Autre affaire perdue par une institution, la semaine dernière : celle de la Local Government Service Commission qui est responsable des nominations et promotions dans les municipalités et les conseils de district. En 2021, après avoir étudié les dossiers de 11 candidats et les avoir fait passer un entretien, le conseil de la LGSC, composé de neuf membres, décide de nommer une candidate au poste de Public Health Inspector au sein des municipalités. Un autre candidat, qui pense avoir de meilleurs qualifications et expériences dans le domaine de la santé publique que la personne choisie par la LGSC, saisit la Public Bodies Appeal Tribunal. Trois ans après, le verdict a été rendu : le plaignant possède les qualifications et l’expérience requise pour le poste, ce qui n’est pas le cas de celle qui a été nommée. Au cours des audiences, le représentant de la LGSC a essayé de justifier l’injustifiable en faisant la déclaration suivante : « Les candidats ont été évalués sur des critères tels que la qualification, l’expérience, les compétences interpersonnelles et en communication, le leadership et sur leurs bases de connaissances.
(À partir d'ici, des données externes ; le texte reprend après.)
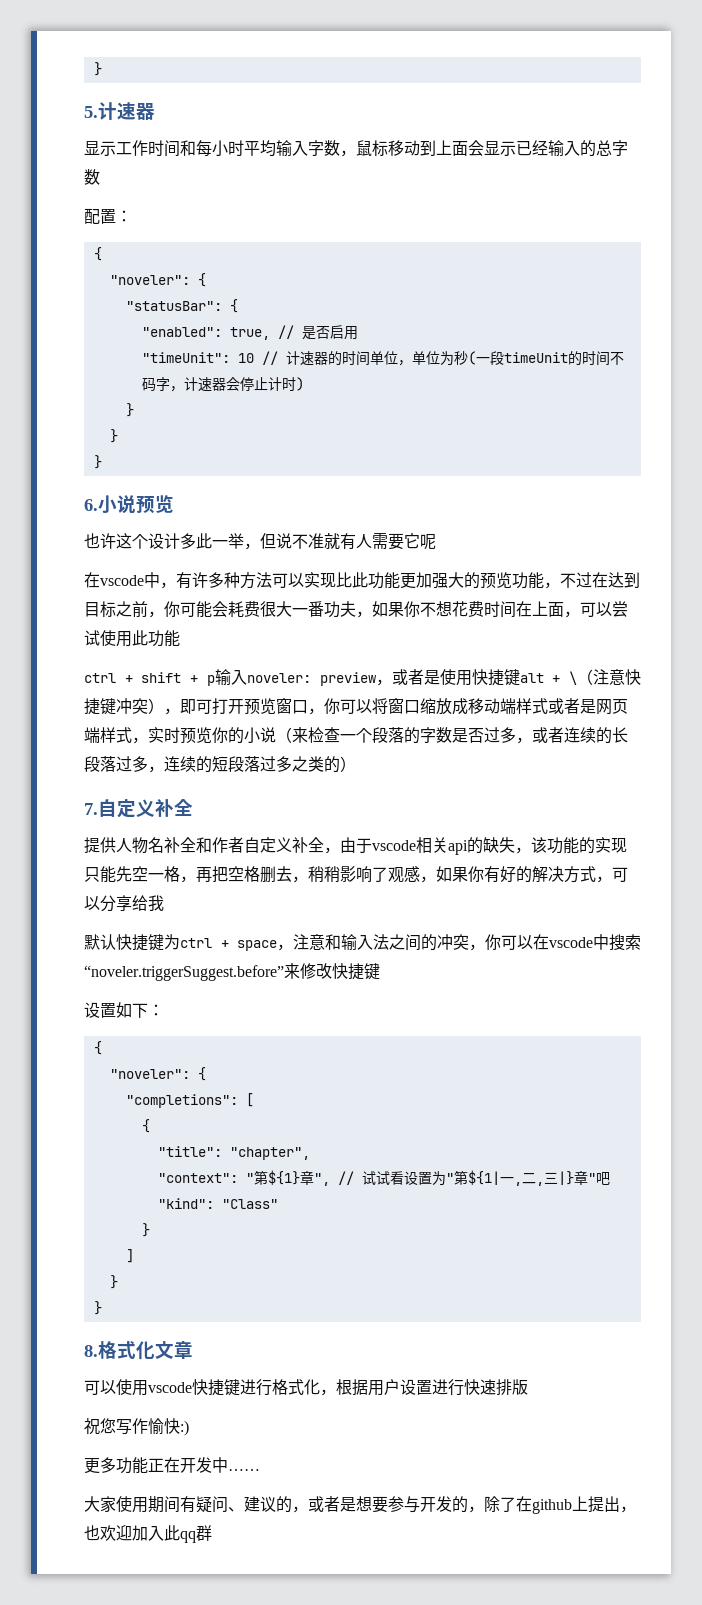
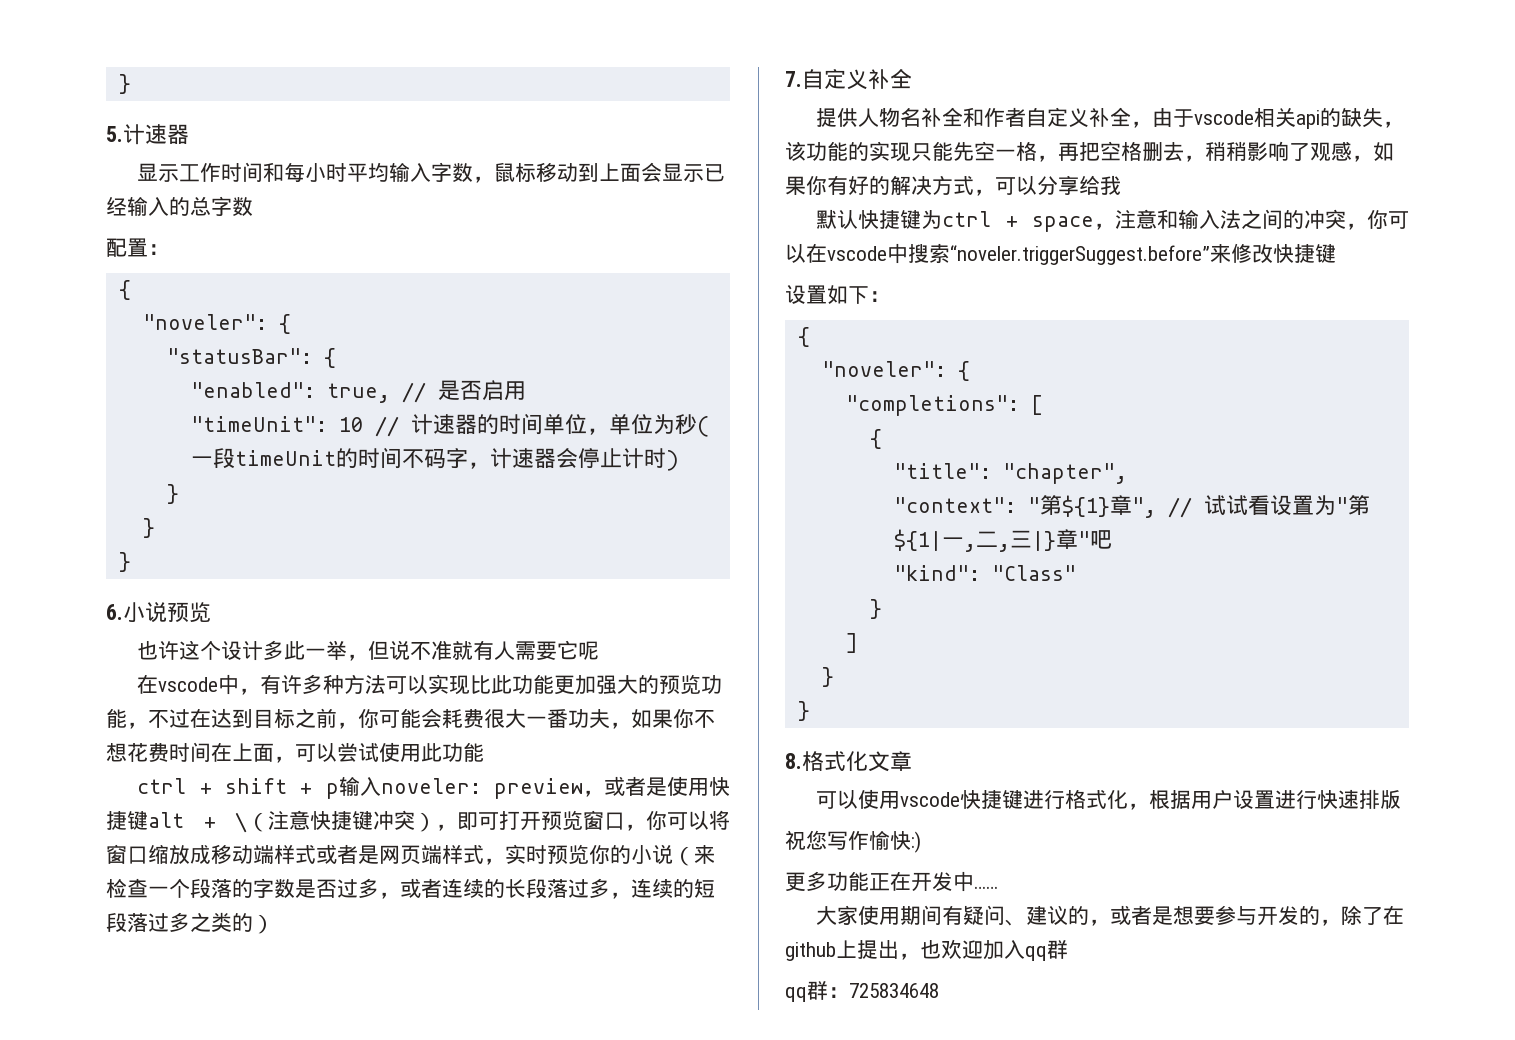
- 大家使用期间有疑问、建议的，或者是想要参与开发的，除了在github上提出，也欢迎加入此qq群
+ 大家使用期间有疑问、建议的，或者是想要参与开发的，除了在github上提出，也欢迎加入qq群
+ qq群：725834648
Je tiens à préciser que toutes les procédures ont été suivies. » Si ce qu’il affirme est vrai, comment expliquer alors qu’il n’a pas pu produire les notes prouvant que le conseil de la LGSC avait choisi le meilleur candidat par rapport aux diplômes et à l’expérience ? Ce qui a poussé le tribunal à rendre le jugement suivant : « Il est indéniable que le contestataire a acquis plus d’expérience que la co-défenderesse, compte tenu du fait que le requérant a exercé les fonctions de Public Health Inspector (PHI) pendant une période de près d’un an, alors qu’aucune preuve n’a été produite devant le tribunal établissant que la co-défenderesse avait exercé une quelconque attribution de fonctions à ce poste. Pour ces raisons, le tribunal annule la nomination de cette dernière et renvoie l’affaire à la Local Government Service Commission (LGSC). »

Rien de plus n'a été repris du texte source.